和歌山県南紀のニュース/AGARA 紀伊民報

2024年12月04日(水)

ドローンで防災力強化 市町村に活用示す、和歌山県がガイドライン

音声を放送できる「スピーカードローン」を実験するすさみ町の関係者(昨年9月、和歌山県すさみ町で)
音声を放送できる「スピーカードローン」を実験するすさみ町の関係者(昨年9月、和歌山県すさみ町で)
和歌山県田辺市消防本部に配備されている高性能ドローン
和歌山県田辺市消防本部に配備されている高性能ドローン
 災害時に市町村の対応力強化を図るため、和歌山県はドローン活用のガイドライン(指針)を策定した。災害が頻発化、激甚化している一方で、将来的には対応に当たる職員の減少が見込まれる中、対策の一つとしてドローンの活用を示している。


 元日に発生した能登半島地震では、道路の寸断で孤立した集落への医療品の輸送や、建物内部の調査などでドローンが活用された。和歌山県も同じ半島地域で、山間部が多いなど地理的条件が似ていることから、県はドローンによる空路の活用を進める。

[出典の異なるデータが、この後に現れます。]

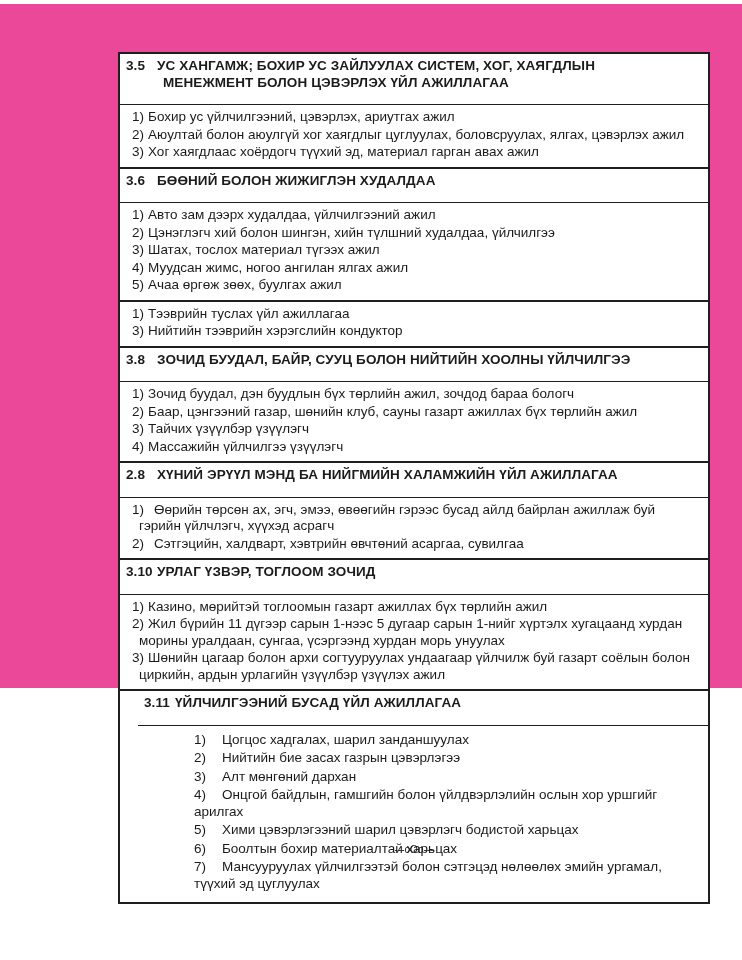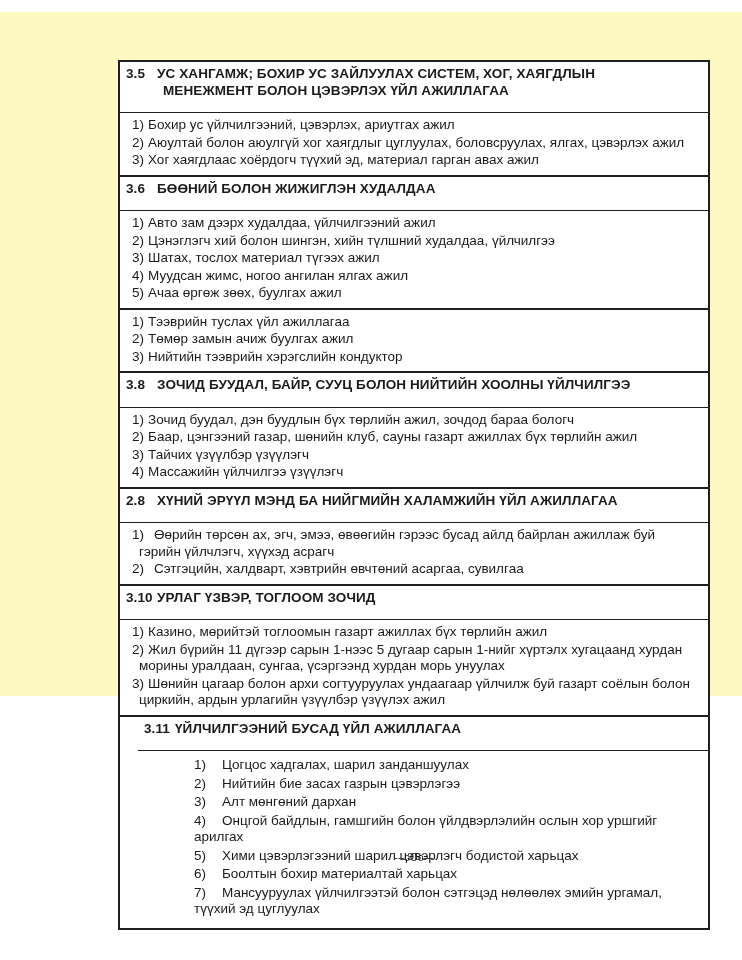"3.5 УС ХАНГАМЖ; БОХИР УС" .page { background: #fef9c3 -> #ec4899; top: 12px -> 4px }
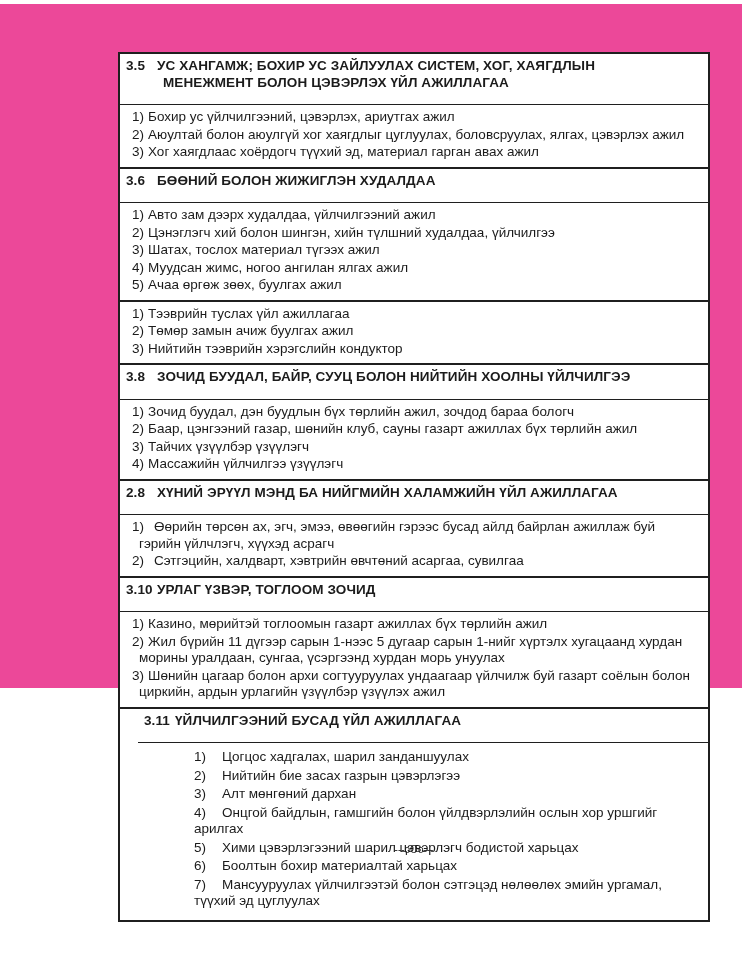"2) Төмөр замын ачиж буулгах" div.item { html: <div><span>2)</span><span>Төмөр замын ачиж буулгах ажил</span></div> -> none }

 ドローンの災害時の活用事例として、上空からの被害状況の確認▽搭載したスピーカーを使った避難誘導▽搭載カメラによる被害情報の取得▽夜間の被災者捜索▽孤立集落への救援物資の輸送―などがある。ガイドラインでは、既に導入しているすさみ町や田辺市などの事例も交えて、運用の利点や課題を紹介。市町村には、複数の職員による「ワーキングチーム」の設置や、中高生への教育の必要性も示している。

 県によると、県内30市町村のうちドローンを導入しているのは、昨年10月の時点で16自治体。ほかに民間企業と連携しているのは6自治体で、残り8自治体は導入していなかった。

■導入や運用に補助

 県は本年度から、ドローンの導入や運用に取り組む市町村に経費を補助する。機体の配備や操縦技能の習得、体制構築の費用に対して2分の1を支援している。

 県は「実情に合わせて防災の取り組みを進め、ガイドラインを参考にドローンの運用も選択肢の一つとして検討してほしい」と話している。